Friends of mine ("stanbr", stalwart Destination Expert on Trip Advisor) who have found their way around all the back roads of Peloponnese AND Crete, have realized that people go wrong by thinking GPS is THE ultimate answer. The real answer is GPS -- PLUS a paper map. One reason is that in one area, there can be 2 towns with the same name .... 50 miles apart. Another is that, when you change from the Greek alphabet to ours, some letters do not exist, so the translator much choose. And it may not be the choice that's on the sign. Example: Chania Crete begins with a CHI, which is a letter like an X and sound is halfway between a "c", the "ch" as in Loch Lomand, and an "H." So, in the roman alphabet I have seen it spelled Chania, Hanya, Hania, and Xania. A paper map when used to "interpret" teh GPS, will keep you from going far astray.
As Lee mentioned, you'll definitely need to obtain an International Driver's Permit for driving in Greece. This is used in conjunction with your home D.L. so you'll have to take both. You may or may not be asked for it at the rental agency, but if you get into any kind of "traffic incident", it will be very important. Those without an I.D.P. may be deemed to be driving without a license, and the consequences won't be a happy holiday experience.

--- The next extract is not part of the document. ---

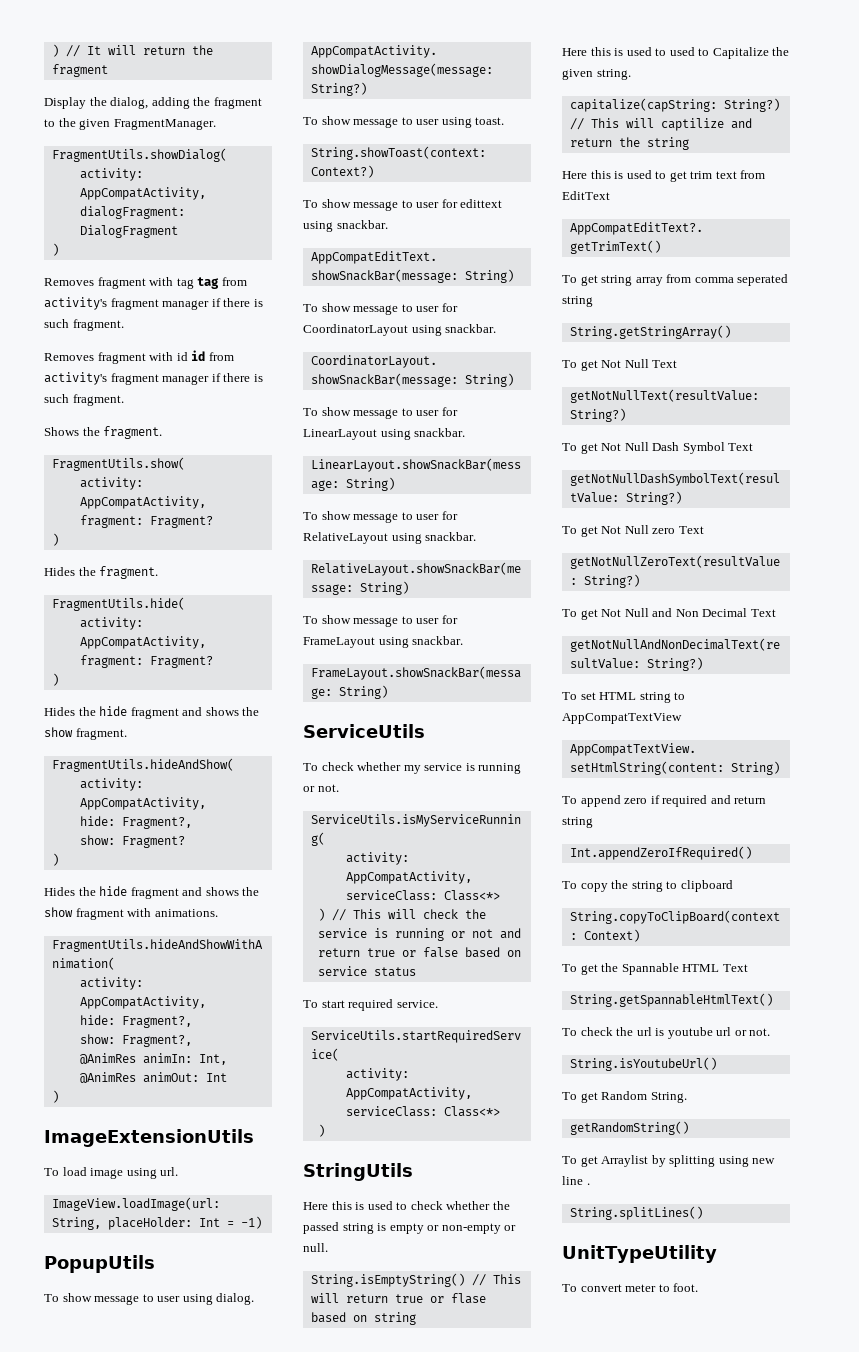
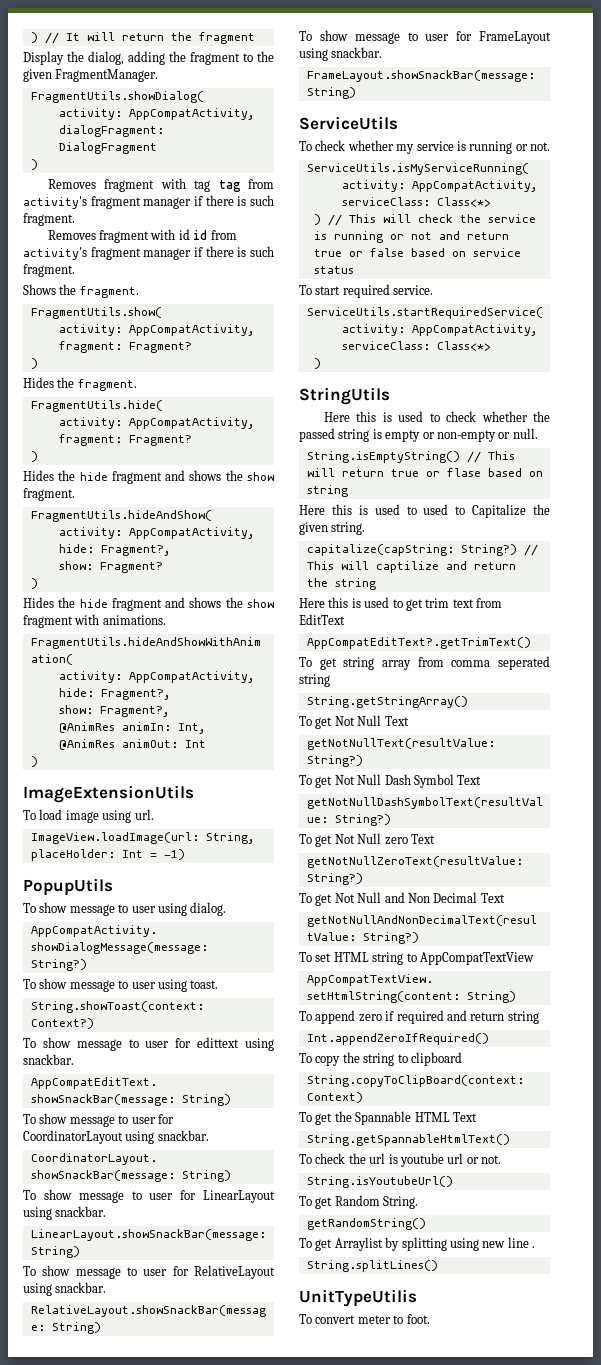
[562,1245,717,1263] UnitTypeUtility -> [299,1289,417,1307] UnitTypeUtilis

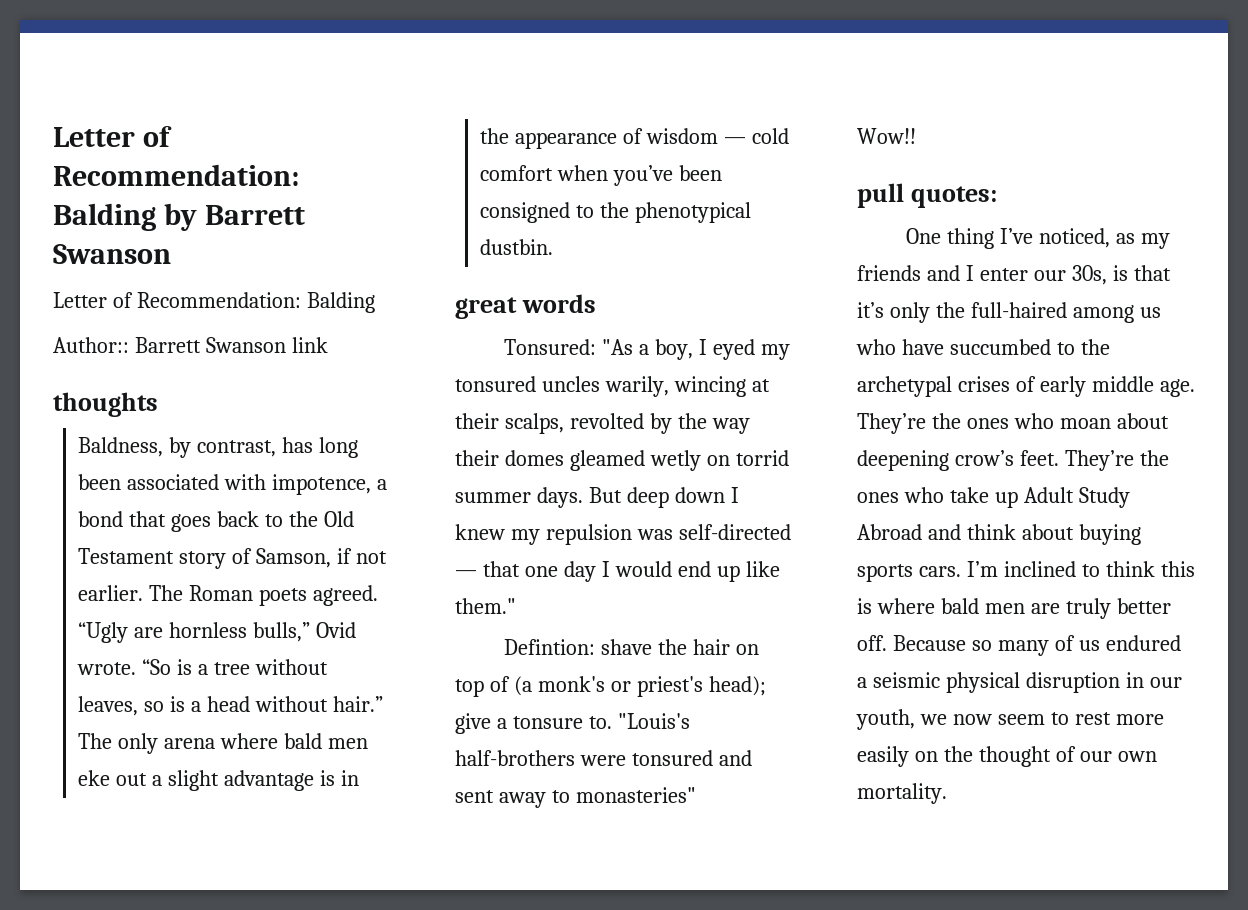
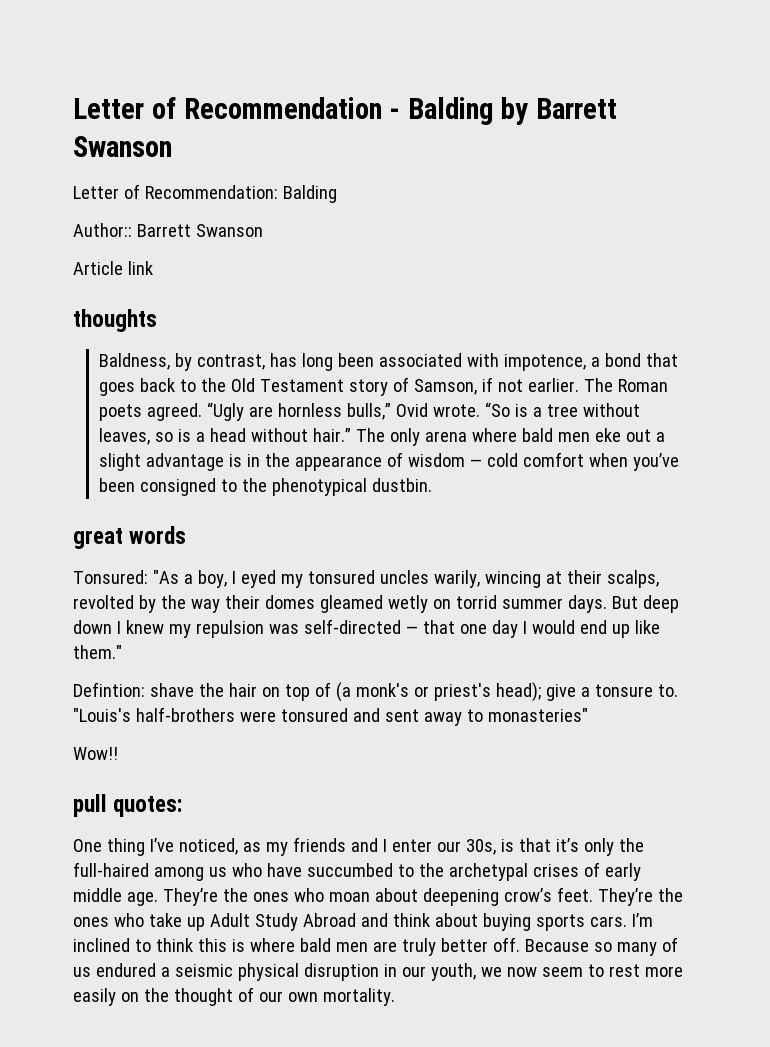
[53,126,173,147] [53,164,299,186] Letter of Recommendation: -> [73,97,401,119] Letter of Recommendation -
(286, 345) none -> [73,261,123,275] // Article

To elaborate on Ken's posting:
Sometimes it’s possible to rent a car just by showing your passport and a current drivers license. No problem.
If you get in an accident and don’t have the IDP you'll be in serious trouble with the Greek Police. Greek Law requires it and if you can't produce it you could possibly be detained until you come up with the cash to pay for any and all damages to the vehicles involved regardless of whose fault it is and whether or not the damages were pre-existing (especially if the other car belongs to a local seizing the opportunity to play the system!)
Your insurance will be invalidated because technically you will have been driving illegally.
And in that regard I also encourage you to take out the local insurance offered when you pick up the car, as much coverage as you can get. Don't rely on the automatic insurance your credit card claims to provide you. You'll be in a foreign country and there won't be a claims adjuster handy.
Just as important: Don't take "No Problem" as a substitute for indicating on the rental acceptance form every little scratch, dent, tear, stain, crack and missing part on the vehicle, inside and out and underneath. Take photos to back up your inspection. If the rental agent resists signing off on all that you've indicated walk away and find another agency.
We had no problem driving in Greece last year.(I'm in my late 60's.) In fact, I would venture to say that Greece can be much better than many other EU countries.
You have been given some excellent advice; get your IDP, buy lots of insurance, take a GPS, and a paper map!, and take your time.
We rented from local vendors, and I really studied their insurance before I rented. We usually use the auto broker Auto Europe.com, based in Maine, but I was cheap and wanted to save some money last year.. AE is great! They let you pick your options on line, and then give you a policy showing you exactly what is and what is NOT covered. And you can cancel at any time, We usually rent in one location and drop off in another. Most of the time the rate is higher if you pick up at an airport or train station. I enjoy playing with the options and pricing until I find what makes me happy.